Jonquil’s work is difficult to understand. It shows us common situations and features of the world, but it seems more strange than familiar. He says of himself, of his own paintings: “Usually it happens outside of our field of vision. It tells stories of everyday life as we are stunned by a reality that we are largely unaware of. I paint the moment between the question and the answer.I see motifs as a collection of planes, planes, lines, colors and angles that together take a recognizable form and give meaning. I understand and rethink their value and necessity, reconstructing these areas of light and darkness to represent the moment when form takes on content. “
These images appear as physical results of searching for mundane, everyday situations that can reveal universal truths. How to make the invisible visible and the mundane eternal. The final result is not a fait accompli and leaves interpretation to the viewer.
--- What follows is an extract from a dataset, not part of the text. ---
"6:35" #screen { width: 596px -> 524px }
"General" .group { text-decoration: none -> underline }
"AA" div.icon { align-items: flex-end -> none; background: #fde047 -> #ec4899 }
Exploration is not only in the choice of topic, but also in the choice of technology. From an early age, the artist was inspired by photography, especially chemical processes in the darkroom.
His influence can still be seen clearly in the almost cinematic light that falls on his paintings, and in the reversal from slide to slide to his negatives and vice versa. This meeting of the color spectrum appears to form a self-contained palette that reinforces the vibrations of form and meaning in the painting. Just as many early 20th-century painters used photography to capture, replicate, and equalize reality, Yonkil uses his paintings to express the truth within himself, and to bring us closer together. I chose to paint from the heart to reveal the reality inside.